The US tech sector saw 7,488 layoffs in January 2025 (128% more than December) with February's numbers soaring to 245% higher than January. The future is here, and it's creating starkly different realities for those with advanced technical skills and those without.
On one side are young tech workers whose careers and salaries are climbing. On the other side are older employees in traditional roles watching their jobs disappear faster than they can learn new skills. This split hits women and marginalized communities hardest, since they often work the jobs that are most easily automated.
Who’s winning and who’s losing with AI?
On paper, AI’s potential is staggering. PwC says AI could add as much as $15.7 trillion to the global economy by 2030. But who profits? History suggests the spoils won't be shared equally. Goldman Sachs anticipates up to 300 million jobs could vanish globally.
Earlier this year, Meta cut about 3,600 employees, 5% of its workforce, while hiring for AI roles at the same time. At JPMorgan, an AI system called COIN now does work that once took 360,000 hours of lawyers' time. The AI divide isn't an academic concept. AI is reshaping real careers right now.
Last week, the Organisation for Economic Co-operation and Development (OECD) confirmed that newly created AI jobs are clustering to specialized industries like finance and manufacturing. These industries are looking for software engineers and data scientists, not laid off workers looking to switch careers.
Here in Canada, more than 10% of workers face a high risk of seeing their jobs changed or eliminated by automation, according to a 2020 study. Another 30% face moderate risk.
Why AI cuts hurt women and minorities more
The stats tell a clear story about who's vulnerable. In the US, 79% of women face high automation risk compared to 58% of men. That means for every seven men at risk, ten women could lose their jobs.
Canadian numbers aren't much better. While women make up nearly half (48%) of our workforce, they hold just 34.8% of jobs in the digital economy. In the tech sector, women occupy only 9% of leadership roles. Among Canadian AI inventors, only one in eight is a woman—far below the global average of one in four. When the tech jobs of today are already unequal, it’s not hard to imagine who will find themselves with new opportunities as old jobs disappear.
Women made up about 33% of workers at big tech companies like Facebook and Google but accounted for 44% of their layoffs in late 2023. Why? Because departments typically staffed by women like human resources, marketing, and finance faced deeper cuts. Meanwhile, people from marginalized communities face similar obstacles, potentially erasing years of progress in workplace diversity.
"In the United States, 79% of women face high automation risk compared to 58% of men—for every seven men at risk, ten women confront potential job displacement."
Why "learn to code" just isn’t realistic
Whenever automation threatens jobs, someone inevitably suggests workers should "learn to code." But last week's OECD report shows why that advice falls flat. After a brief hiring surge in 2022, companies began favouring experienced tech workers over newly trained ones.

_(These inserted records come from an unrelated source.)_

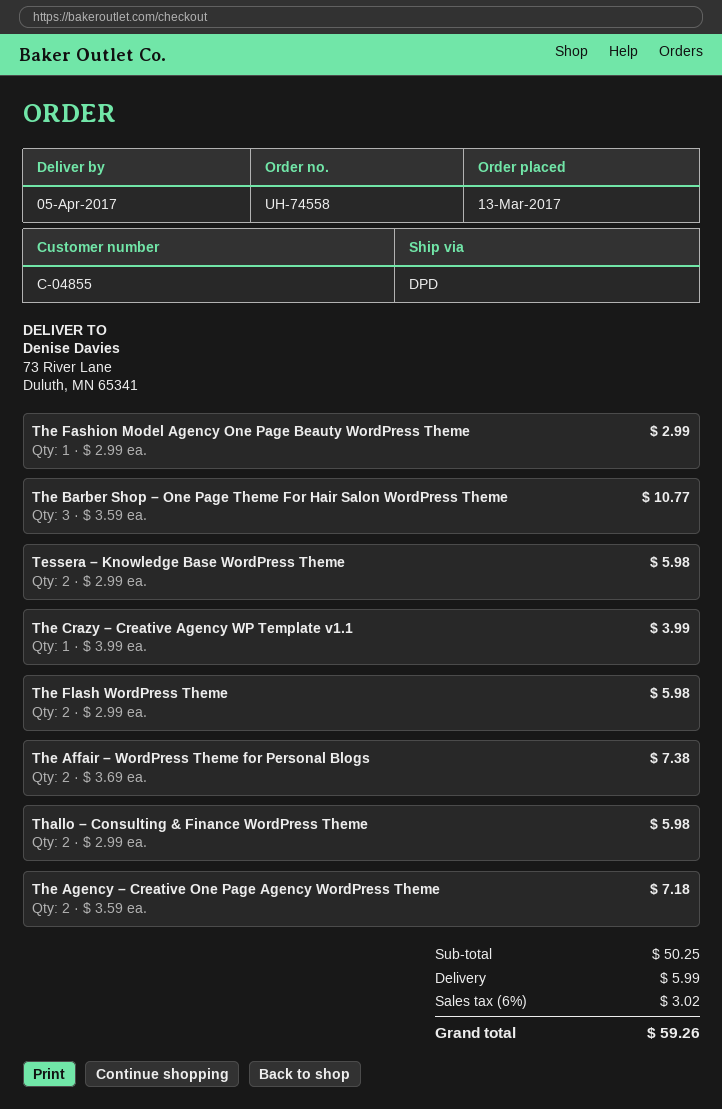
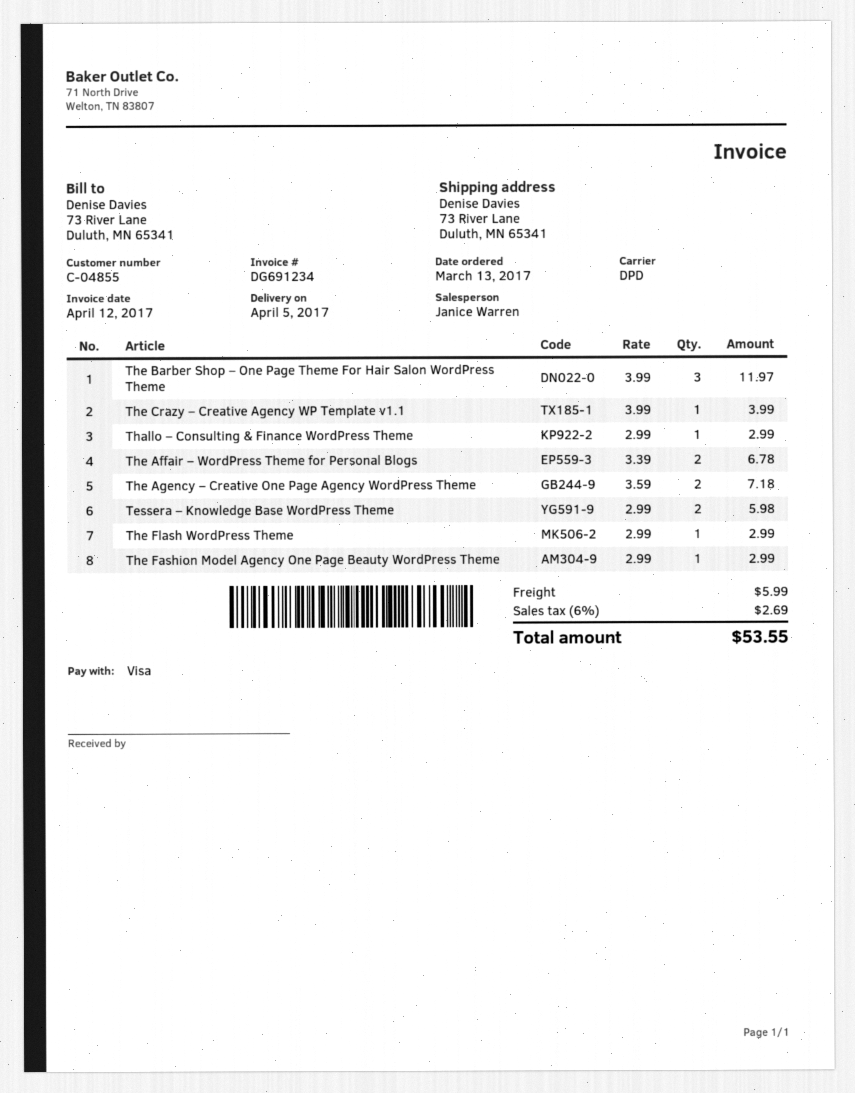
The Barber Shop – One Page Theme For Hair Salon WordPress Theme: 3 x 3.59 = 10.77 -> 3 x 3.99 = 11.97
The Flash WordPress Theme: 2 x 2.99 = 5.98 -> 1 x 2.99 = 2.99
The Affair – WordPress Theme for Personal Blogs: 2 x 3.69 = 7.38 -> 2 x 3.39 = 6.78
Thallo – Consulting & Finance WordPress Theme: 2 x 2.99 = 5.98 -> 1 x 2.99 = 2.99
tax: 6% = 3.02 -> 6% = 2.69
total: 59.26 -> 53.55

Most retraining programs underestimate how hard it is to learn complex skills like machine learning and data science, especially mid-career. The skills gap is growing wider, not narrower.

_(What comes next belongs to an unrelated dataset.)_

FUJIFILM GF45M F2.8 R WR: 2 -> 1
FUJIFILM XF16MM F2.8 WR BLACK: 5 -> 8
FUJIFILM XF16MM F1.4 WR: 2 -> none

Here’s how Canada can handle AI’s impact on jobs
According to the World Economic Forum's (WEF) Future of Jobs Report 2025, artificial intelligence and automation are set to dramatically reshape the workforce by 2030, displacing about 92 million existing jobs while creating roughly 170 million new roles. This means a net gain of 78 million positions, but chances are the people benefitting from the new jobs won’t be the people at risk of losing their jobs. Clearly, helping workers transition into AI-driven careers will be complex, especially since the same WEF report says that 39% of existing skill sets are expected to become outdated between 2025-2030.
For Canada to weather this shift, we need practical solutions that put people first. Here is what some experts are saying will help.

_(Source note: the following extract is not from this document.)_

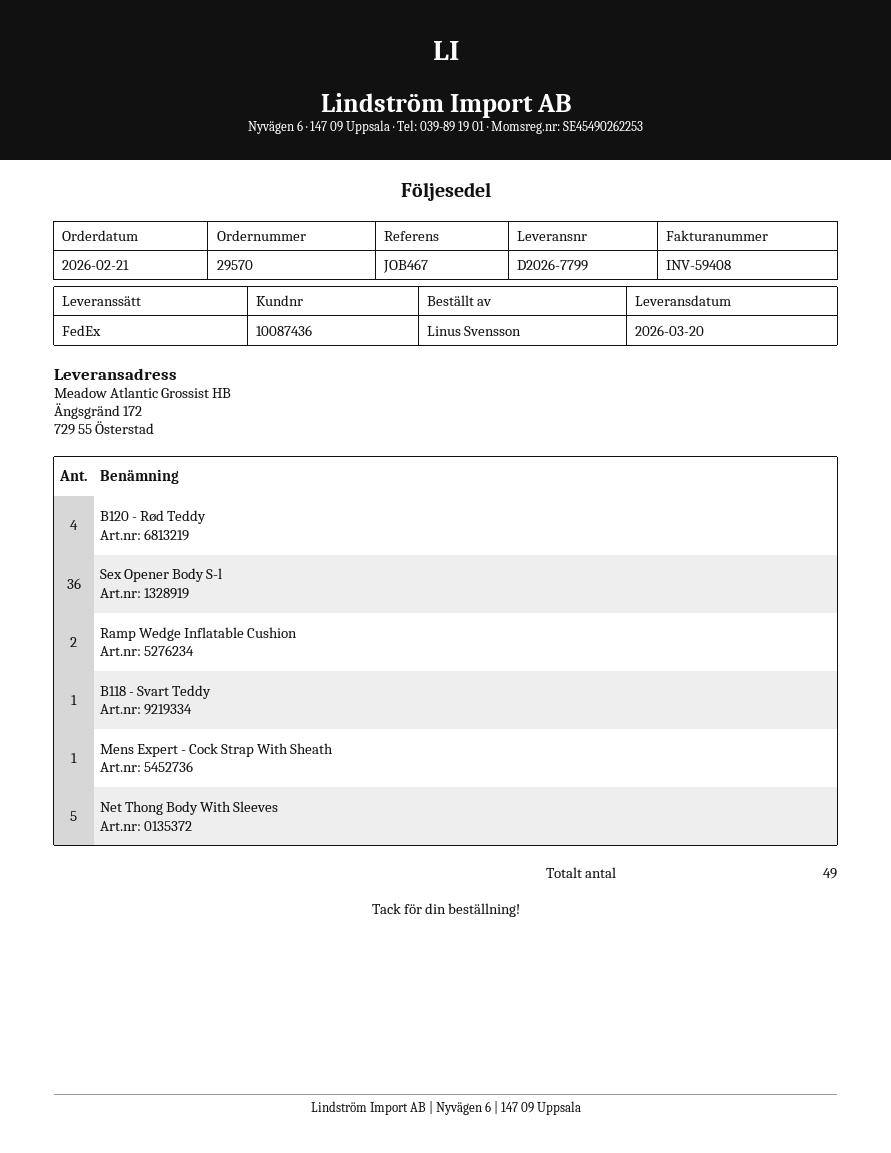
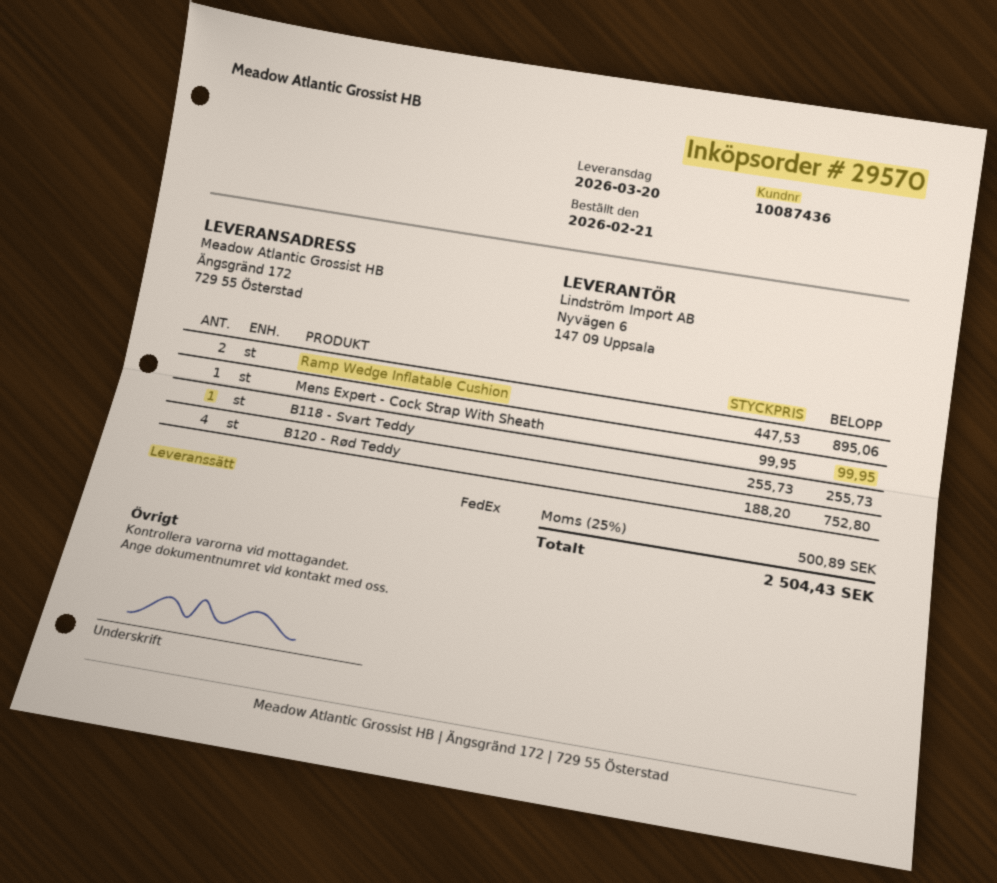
Sex Opener Body S-l: 36 -> none
Net Thong Body With Sleeves: 5 -> none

Make lifelong learning available to everyone. This means government-backed education accounts for all workers that cover everything from short certificates to advanced degrees. Tax breaks should encourage both individuals and companies to invest in ongoing education, especially for workers most at risk.
Benefits shouldn't disappear when jobs do. We’ll need portable benefits for health insurance, pensions, and unemployment support that follow workers throughout their careers. Simple digital platforms could help people manage these benefits across different jobs and industries.
Workers who lose their jobs to AI need stronger safety nets. Extended unemployment benefits specifically for tech displacement and wage insurance to help when people have to take pay cuts could make transitions less painful. Companies saving money through AI could help fund these programs.
Businesses adopting AI should be required to have plans for their affected workers before they put new technology into place. Tax incentives could reward companies that successfully retrain and keep their employees rather than simply replacing them.
People going through career transitions need personalized help. Specialized centres offering career advice, job matching, and mental health support could make the difference between successful adaptation and long-term unemployment.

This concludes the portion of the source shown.